Hi I thought there would be a ton of replys on this one. I have no idea but thought it would be interesting reading from the ones who do know. I'll keep looking..I can only invision my RF Jack with a hermit crab, he is so inquisitive he would be following it around all day!! Could be a great youtube video, if I ever did that kind of thing, actually if only I had a clue how to.
Na


----------



## Itort (Jul 7, 2009)

When combining species from the same habitat and region you have take in account size and behavior. For example I have kept redfoot tortoises with hermit crabs, rhinoclemmys turtles, and boa constrictor. The end result was the boa lost the end of his tail, the hermit crabs disappeared at molting, and the torts and turtles got along fine. I know of people who have had similiar experiences with iguanas. I'd love to setup a reptile community but the hard truth is captive enviornments are by their nature confined and the interactions are not always ideal.


----------



## terryo (Jul 11, 2009)

I'm laughing about this Jorean, because I decided to raise some snails for my torts and turts, and thinking I would make an ecologically correct environment , I threw in a tiny, teeny, white African Clawed frog (not enough research on my part). I also put in about 30 or so snails, and a lot of plants. As he grew, he ate every one of the snails and all the plants. I love him now and we named him Ping Pong....and he eats out of my hand. Of course we have no more snails.
When I got Pio, I also got a Three Toed who was exactly the same age. They have been living together now for two years....against much advice. I don't know what will happen in the future as they become older, and most likely my Three Toed will go outside for good soon......did I go off topic, or is this what you were talking about...I have a tendency to ramble sometimes.......


----------



## Madortoise (Sep 30, 2009)

Terry, I just saw this pix. It's hilarious. What am I looking at? Is he swimming, jumping, or dancing in air??

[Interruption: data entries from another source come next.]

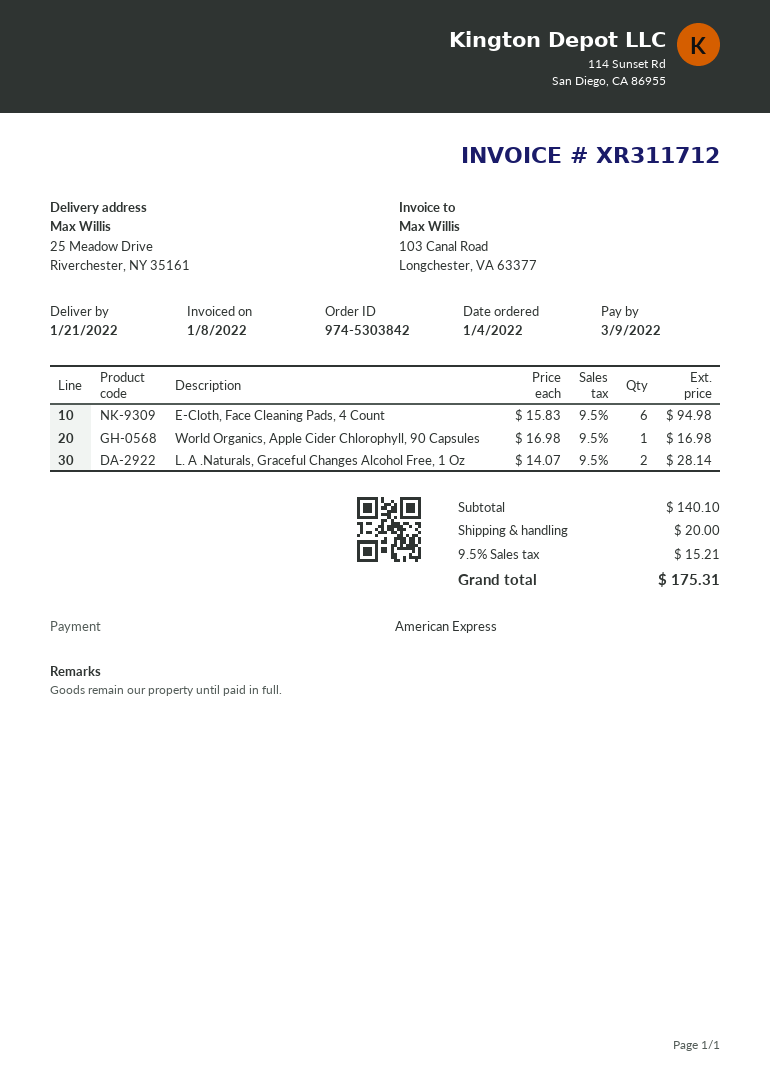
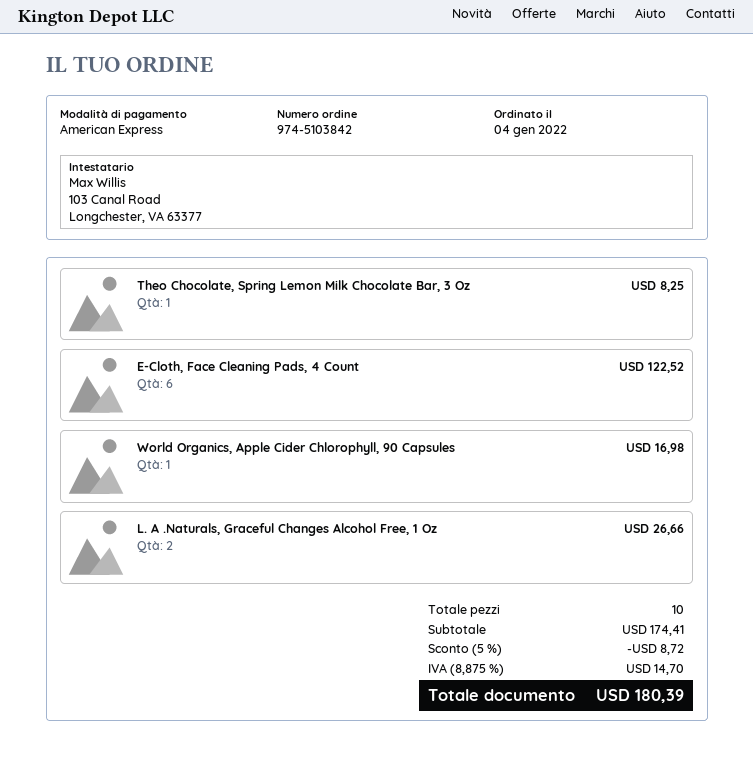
order number: 974-5303842 -> 974-5103842
E-Cloth, Face Cleaning Pads, 4 Count: 6 for 94.98 -> 6 for 122.52
L. A .Naturals, Graceful Changes Alcohol Free, 1 Oz: 2 for 28.14 -> 2 for 26.66
Theo Chocolate, Spring Lemon Milk Chocolate Bar, 3 Oz: none -> 1 for 8.25
subtotal: 140.10 -> 174.41
discount: none -> 5% = 8.72
shipping: 20.00 -> none
tax: 9.5% = 15.21 -> 8.875% = 14.70
total: 175.31 -> 180.39

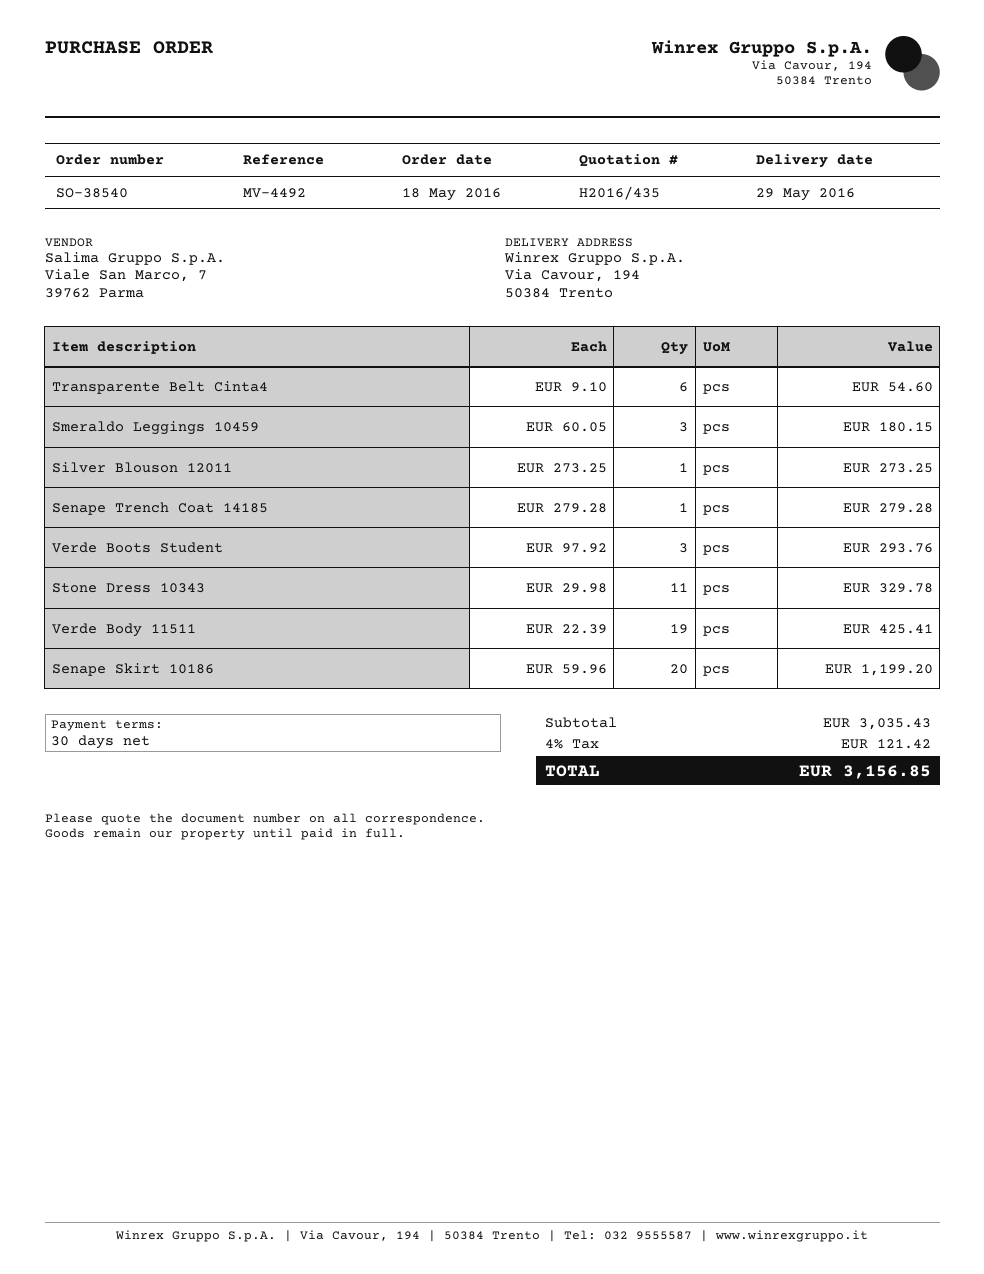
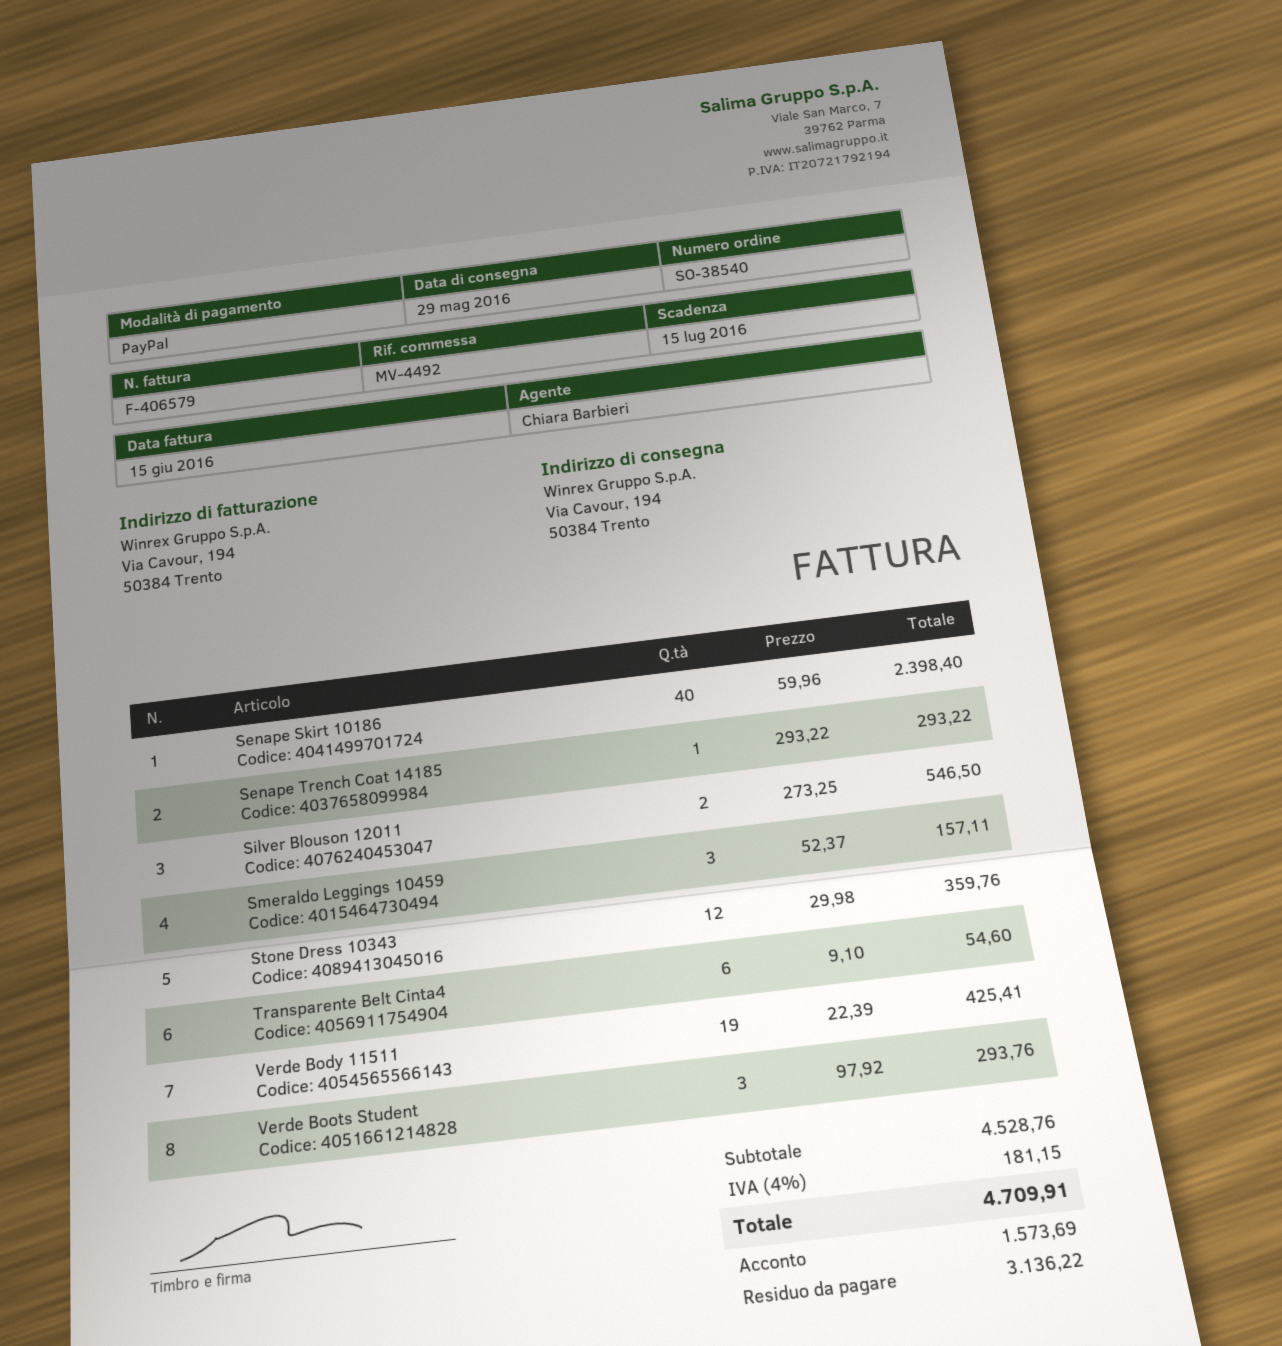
Smeraldo Leggings 10459: 3 x 60.05 = 180.15 -> 3 x 52.37 = 157.11
Silver Blouson 12011: 1 x 273.25 = 273.25 -> 2 x 273.25 = 546.50
Senape Trench Coat 14185: 1 x 279.28 = 279.28 -> 1 x 293.22 = 293.22
Stone Dress 10343: 11 x 29.98 = 329.78 -> 12 x 29.98 = 359.76
Senape Skirt 10186: 20 x 59.96 = 1199.20 -> 40 x 59.96 = 2398.40
subtotal: 3035.43 -> 4528.76
tax: 4% = 121.42 -> 4% = 181.15
total: 3156.85 -> 4709.91

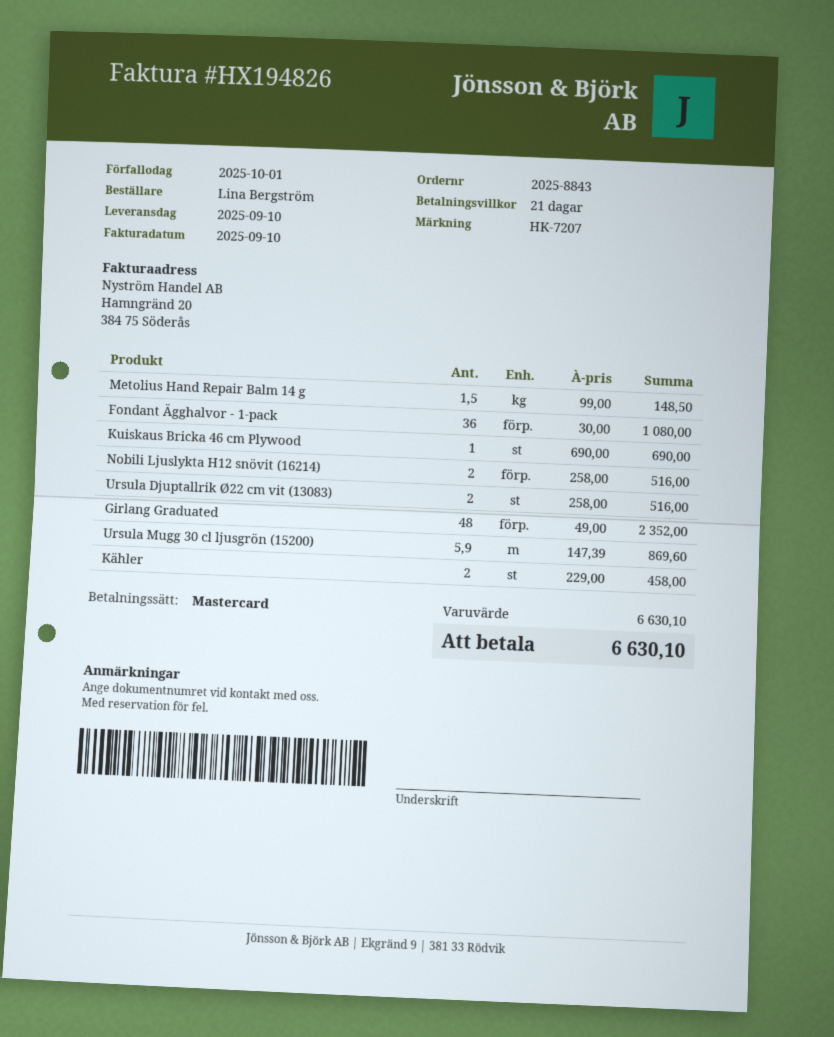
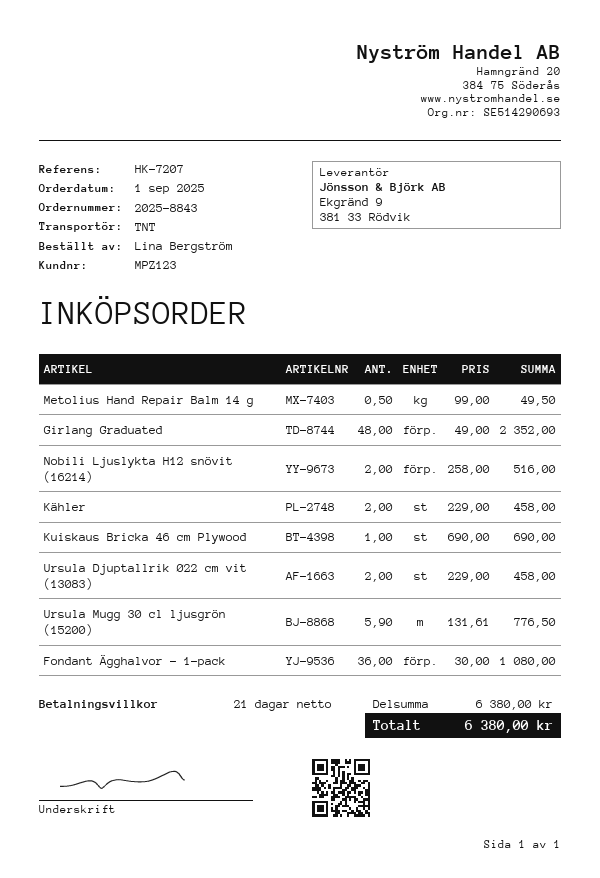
Metolius Hand Repair Balm 14 g: 1.5 x 99.00 = 148.50 -> 0.5 x 99.00 = 49.50
Ursula Djuptallrik Ø22 cm vit (13083): 2 x 258.00 = 516.00 -> 2 x 229.00 = 458.00
Ursula Mugg 30 cl ljusgrön (15200): 5.9 x 147.39 = 869.60 -> 5.9 x 131.61 = 776.50
subtotal: 6630.10 -> 6380.00
total: 6630.10 -> 6380.00

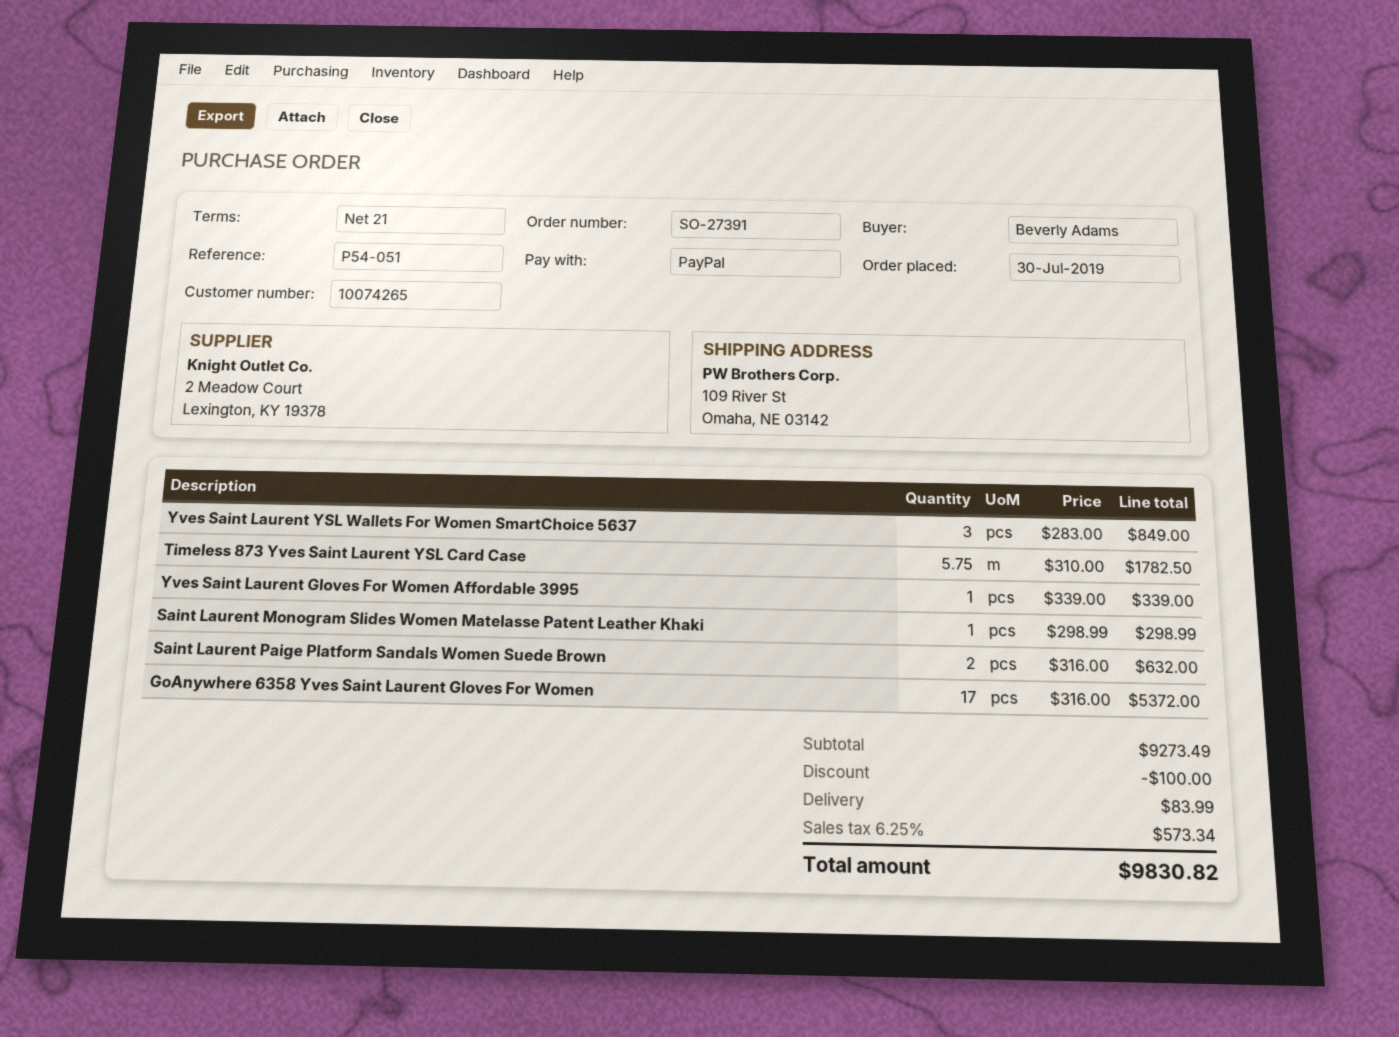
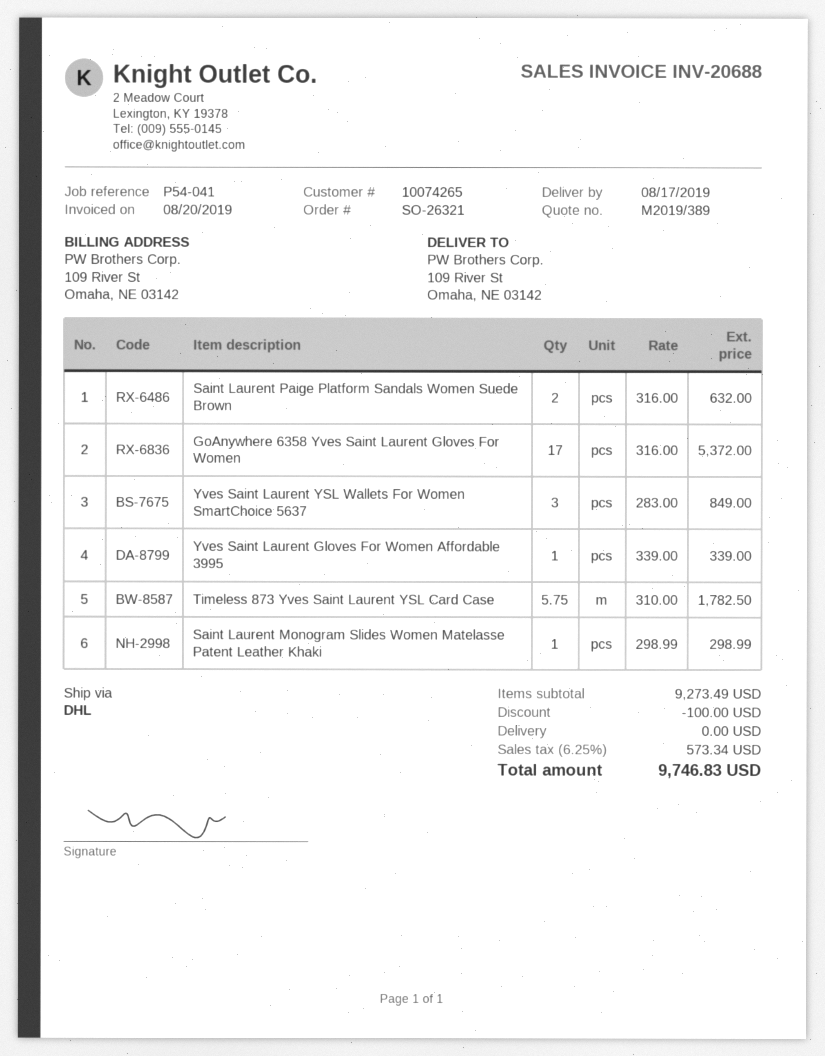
order number: SO-27391 -> SO-26321
reference: P54-051 -> P54-041
shipping: 83.99 -> 0.00
total: 9830.82 -> 9746.83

About co-habitating of different reptiles, I understand that snakes and desert tortoises are compatible. Snakes keep the rodents away. We let the baby lizard in the outside where my tort roams. We'll see if they get along. My husband entertains the thought of keeping a desert iguana with our tort but we speculate iguanas need more heat than the tort so we will need to do more reasearch on this.


----------



## dmmj (Sep 30, 2009)

When I was younger I tried to keep some frogs and toads with my RES, suffice it to say I no longer have frogs or toads.


----------